Accessibility DirectorateJustice$2,837,00014....a central government mechanism to ensure that the concerns of persons with disabilities respecting policy, program development and delivery are advanced and considered by the government.
Office of Equity and Anti-Racism Initiatives$4,803,00024We're responsible for making sure government identifies and addresses underlying and systemic differences that people experience with access to opportunities and resources
Engagement, Equity and BelongingLabour, Skills and Immigration$437,0006The branch works across the department to ensure our workforce is representative of the communities that we serve, and we continue to be responsive to the department’s needs to ensure our working environments are safe, accessible, equitable, and inclusive for all employees
Human Rights CommissionJustice288000025The Human Rights Commission administers the Human Rights Act by investigating and resolving complaints of discrimination and promoting awareness and respect for human rights through public education, training and outreach.

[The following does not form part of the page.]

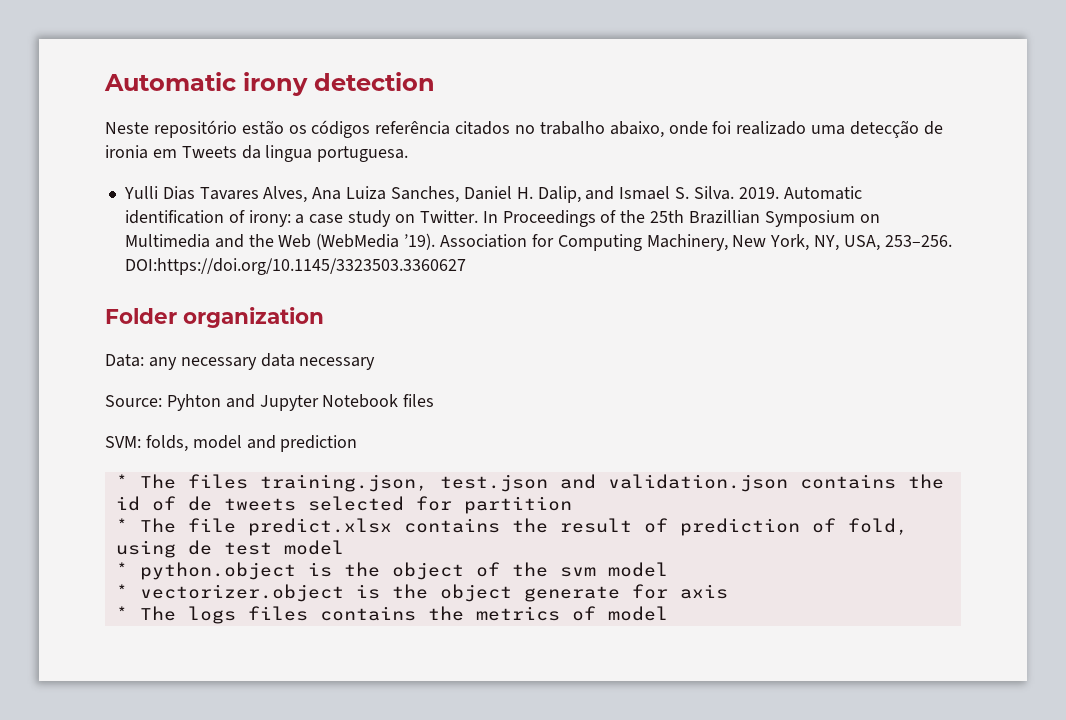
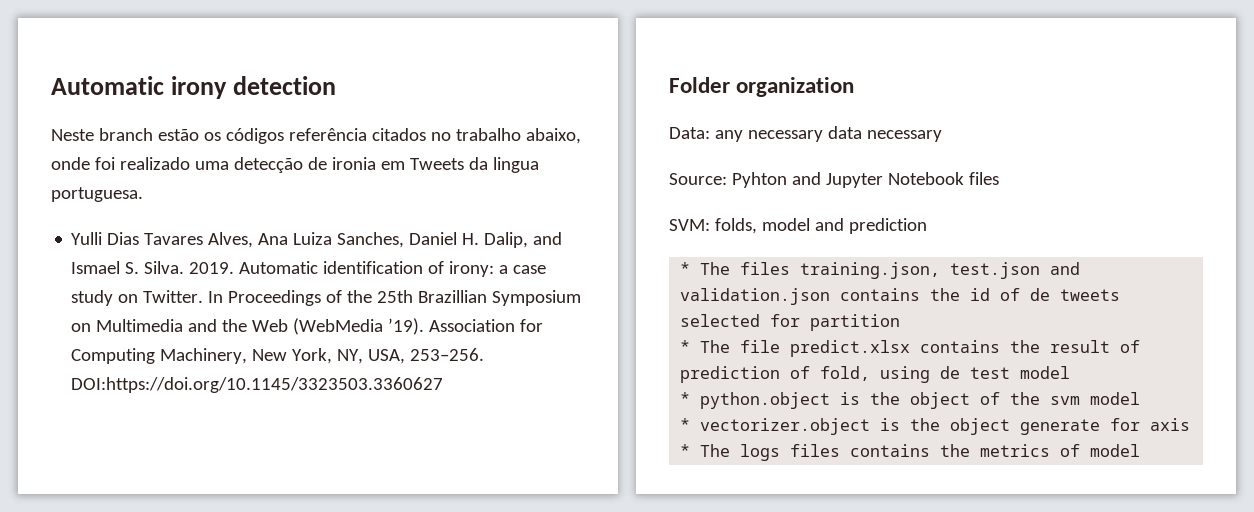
[153,120,237,138] repositório -> [98,128,153,141] branch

Sixty-nine employees,  more than $10,000,000.  A waste of taxpayer money, achieving injustice and segregation in the name of fairness and inclusion.  Time to get some answers.

How is it that none of these agencies notice that sheltered workshops are segregated?  That they violate wage laws?  That they have institutionalized what they are charged to eliminate?

By their silence, each of these agencies lends false legitimacy to sheltered workshops.